Macular hole closure was achieved with a single surgical procedure in 94 of 100 eyes (94.0%; 95% CI, 87.4%-97.8%). Among all patients, the median preoperative VA was 20/100 (range, 20/30 to hand motions; 25th quartile, 20/60; and 75th quartile, 20/160), and the median postoperative VA at 3 months after surgery was 20/60 (range, 20/20 to hand motions; 25th quartile, 20/40; and 75th quartile, 20/100). Among all patients with stage 2 MHs, 30 of 38 patients (78.9%) had at least 2 lines of VA gain: 15 of 23 (65.2%) were phakic, and 15 of 15 (100%) were pseudophakic. Four of 38 patients (10.5%) with stage 2 MHs had at least 2 lines of VA loss, and all were phakic. Among all patients with stage 3 or 4 MHs, 42 of 62 (67.7%) had at least 2 lines of VA gain, of which 30 of 38 (78.9%) were phakic and 22 of 24 (91.7%) were pseudophakic. Six of 62 patients (9.7%) with stage 3 or 4 MHs had at least 2 lines of VA loss: 4 were phakic, and 2 were pseudophakic. In total, 35.0% (95% CI, 25.7%-44.3%) of patients achieved 20/40 vision or better, and 52.0% (95% CI, 42.2%-61.8%) of patients achieved 20/50 vision or better.
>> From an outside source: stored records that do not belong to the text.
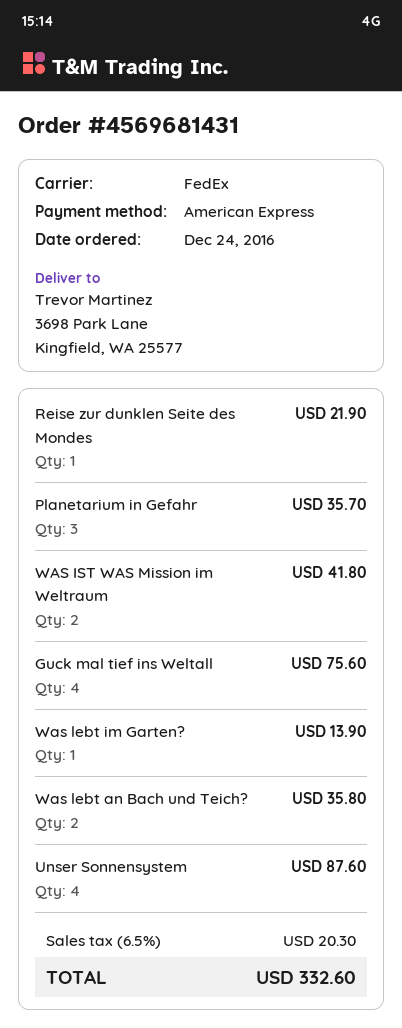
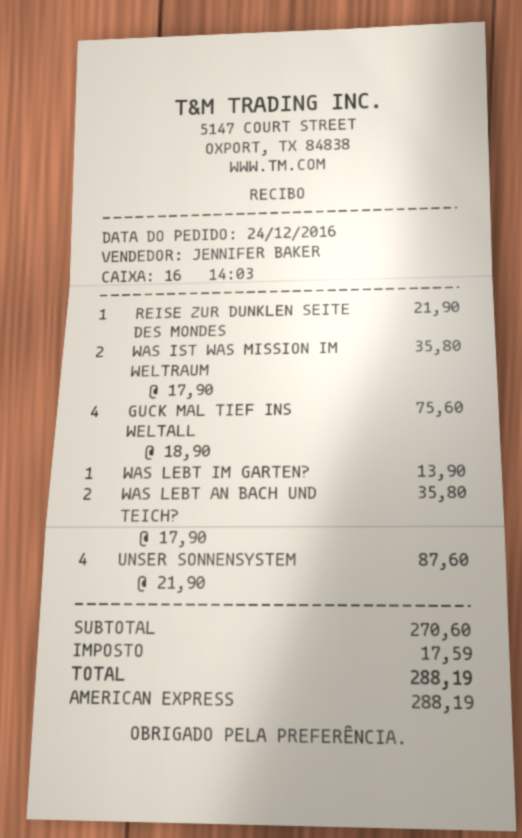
Planetarium in Gefahr: 3 for 35.70 -> none
WAS IST WAS Mission im Weltraum: 2 for 41.80 -> 2 for 35.80
tax: 20.30 -> 17.59
total: 332.60 -> 288.19

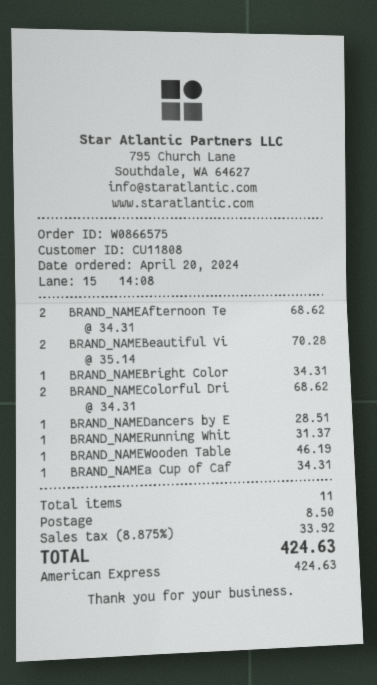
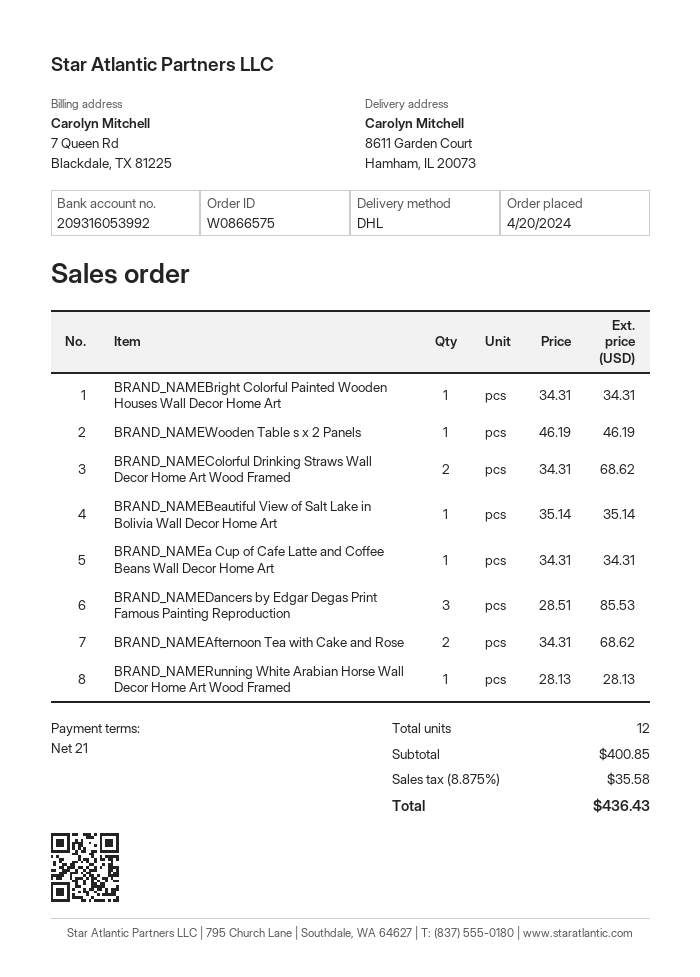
BRAND_NAMEBeautiful Vi: 2 x 35.14 = 70.28 -> 1 x 35.14 = 35.14
BRAND_NAMEDancers by E: 1 x 28.51 = 28.51 -> 3 x 28.51 = 85.53
BRAND_NAMERunning Whit: 1 x 31.37 = 31.37 -> 1 x 28.13 = 28.13
total quantity: 11 -> 12
shipping: 8.50 -> none
tax: 8.875% = 33.92 -> 8.875% = 35.58
total: 424.63 -> 436.43

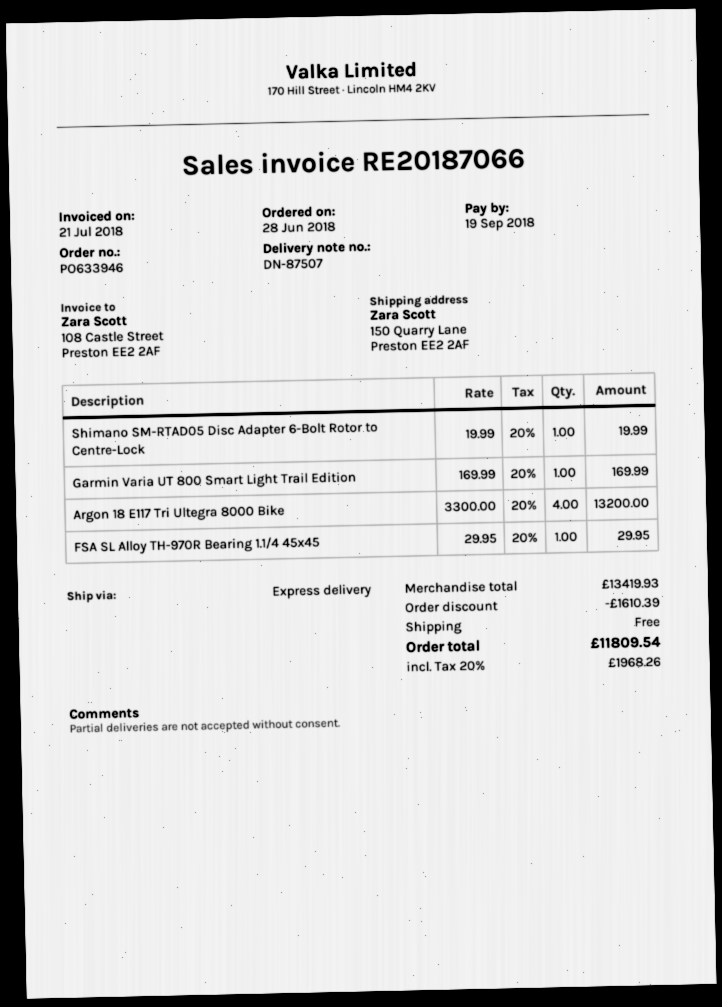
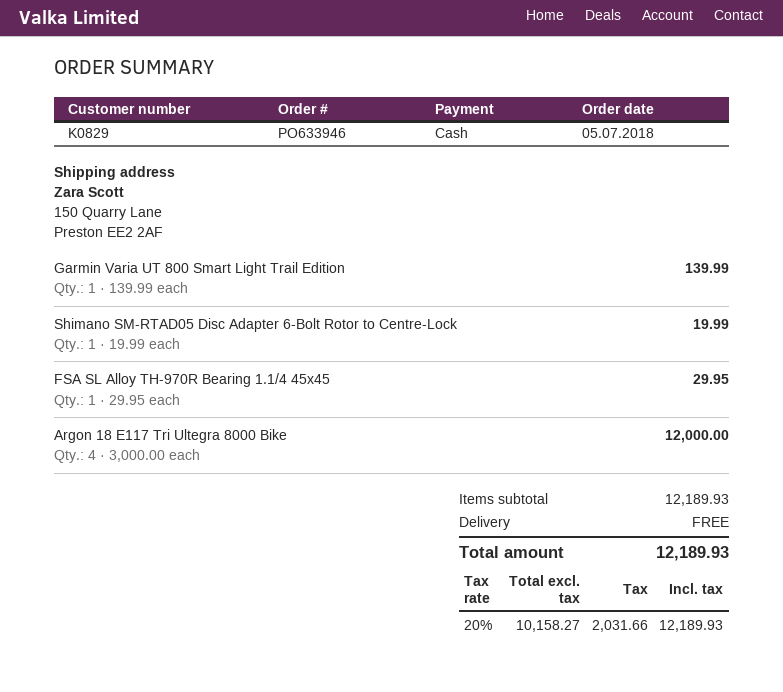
order date: 2018-06-28 -> 2018-07-05
Garmin Varia UT 800 Smart Light Trail Edition: 1 x 169.99 = 169.99 -> 1 x 139.99 = 139.99
Argon 18 E117 Tri Ultegra 8000 Bike: 4 x 3300.00 = 13200.00 -> 4 x 3000.00 = 12000.00
subtotal: 13419.93 -> 12189.93
discount: 1610.39 -> none
tax: 20% = 1968.26 -> 20% = 2031.66
total: 11809.54 -> 12189.93

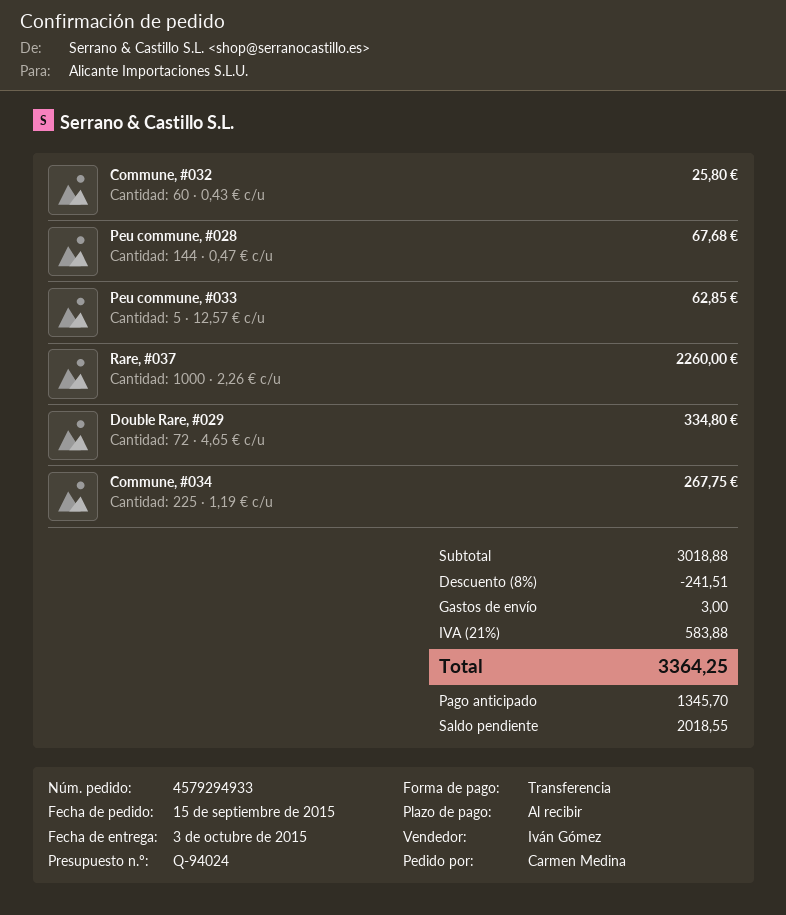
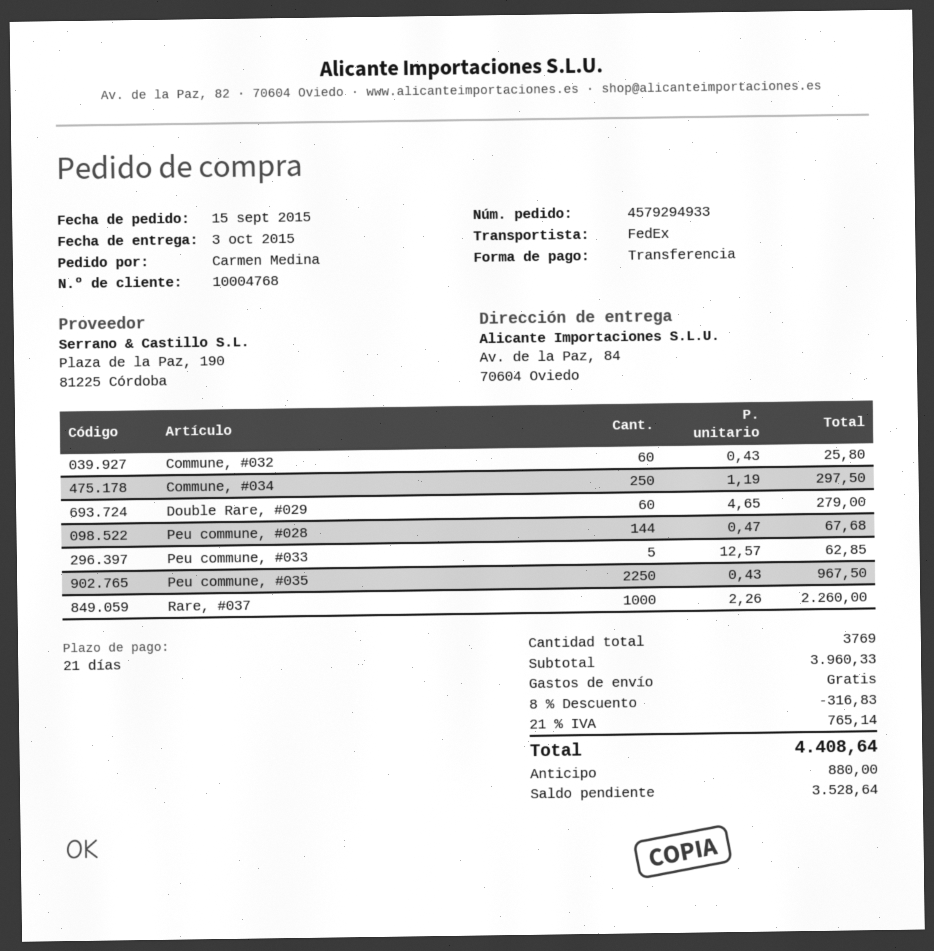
payment terms: on receipt -> 21 days
Double Rare, #029: 72 x 4.65 = 334.80 -> 60 x 4.65 = 279.00
Commune, #034: 225 x 1.19 = 267.75 -> 250 x 1.19 = 297.50
Peu commune, #035: none -> 2250 x 0.43 = 967.50
subtotal: 3018.88 -> 3960.33
discount: 8% = 241.51 -> 8% = 316.83
shipping: 3.00 -> 0.00
tax: 21% = 583.88 -> 21% = 765.14
total: 3364.25 -> 4408.64
deposit: 1345.70 -> 880.00
balance: 2018.55 -> 3528.64

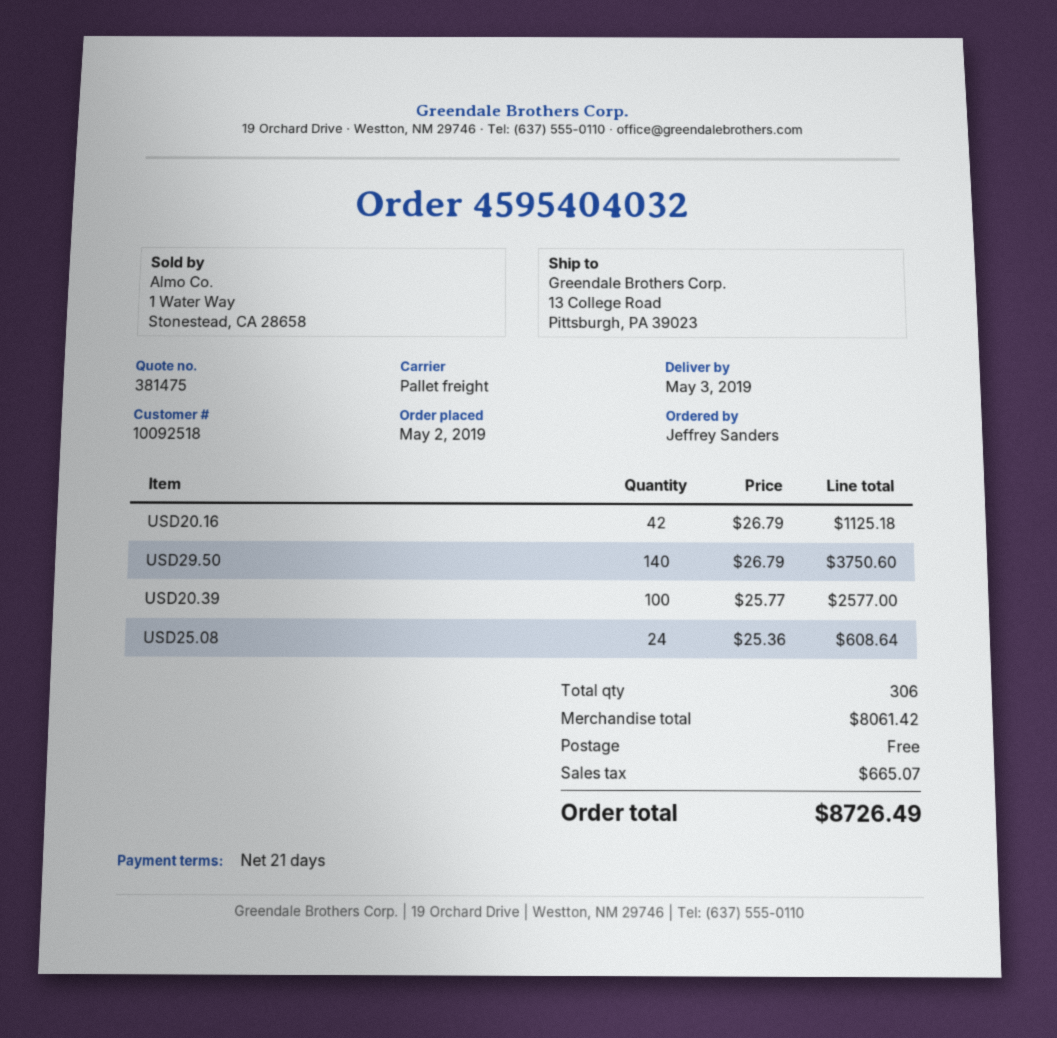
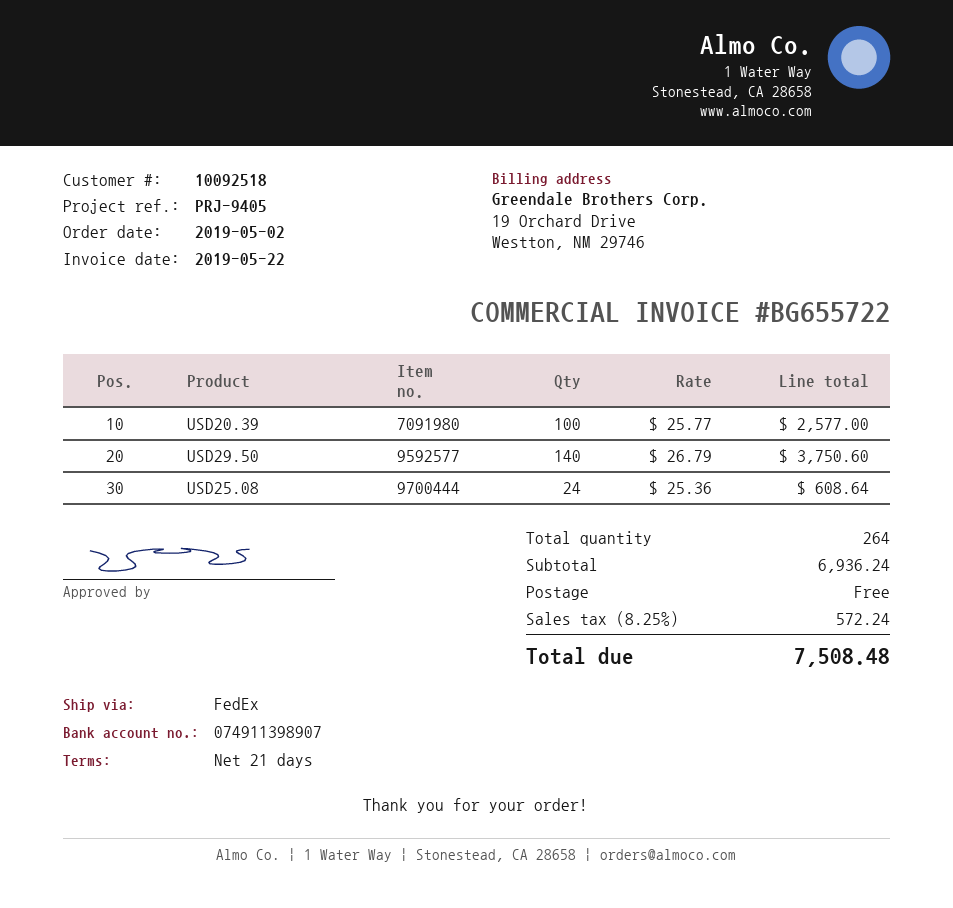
shipping method: pallet freight -> FedEx
USD20.16: 42 x 26.79 = 1125.18 -> none
total quantity: 306 -> 264
subtotal: 8061.42 -> 6936.24
tax: 665.07 -> 572.24
total: 8726.49 -> 7508.48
Abrasion of the ILM with a diamond-dusted membrane scraper at the time of vitrectomy achieves high rates of MH closure. This technique avoids complete removal of the retinal ILM basement membrane and subjacent tissues and appears to provide MH closure rates similar to those of traditional ILM peeling.
内界膜(ILM)磨损是成功修复全层黄斑裂孔(MH)的另一种手术技术。
研究 ILM 磨损作为 MH 修复替代方法的效果。
设计、设置和参与者:回顾性连续病例系列,来自 2006 年 1 月至 2008 年 12 月。对所有接受玻璃体切割术中 ILM 磨损的患者的人口统计学数据和术前、术中及术后检查记录进行回顾性分析,使用钻石粉尘膜刮刀进行 MH 修复。共有 100 只眼睛接受了 ILM 磨损作为传统 ILM 剥离的替代方法。
术后 3 个月 MH 闭合率和视力(VA)结果。
100 只眼中有 94 只(94.0%;95%CI,87.4%-97.8%)通过单次手术实现 MH 闭合。在所有患者中,术前 VA 的中位数为 20/100(范围,20/30 至手动运动;25%四分位数,20/60;和 75%四分位数,20/160),术后 3 个月的 VA 中位数为 20/60(范围,20/20 至手动运动;25%四分位数,20/40;和 75%四分位数,20/100)。在所有 2 期 MH 患者中,38 例中有 30 例(78.9%)至少有 2 行 VA 提高:23 例中有 15 例(65.2%)为未矫正视力,15 例中有 15 例(100%)为矫正视力。38 例 2 期 MH 患者中有 4 例(10.5%)至少有 2 行 VA 下降,均为未矫正视力。在所有 3 期或 4 期 MH 患者中,62 例中有 42 例(67.7%)至少有 2 行 VA 提高,其中 38 例中有 30 例(78.9%)为未矫正视力,24 例中有 22 例(91.7%)为矫正视力。62 例 3 期或 4 期 MH 患者中有 6 例(9.7%)至少有 2 行 VA 下降:4 例为未矫正视力,2 例为矫正视力。总的来说,35.0%(95%CI,25.7%-44.3%)的患者达到 20/40 视力或更好,52.0%(95%CI,42.2%-61.8%)的患者达到 20/50 视力或更好。
玻璃体切割术中用钻石粉尘膜刮刀刮除 ILM 可达到较高的 MH 闭合率。该技术避免了视网膜内界膜基底膜和下方组织的完全去除,似乎提供了与传统 ILM 剥离相似的 MH 闭合率。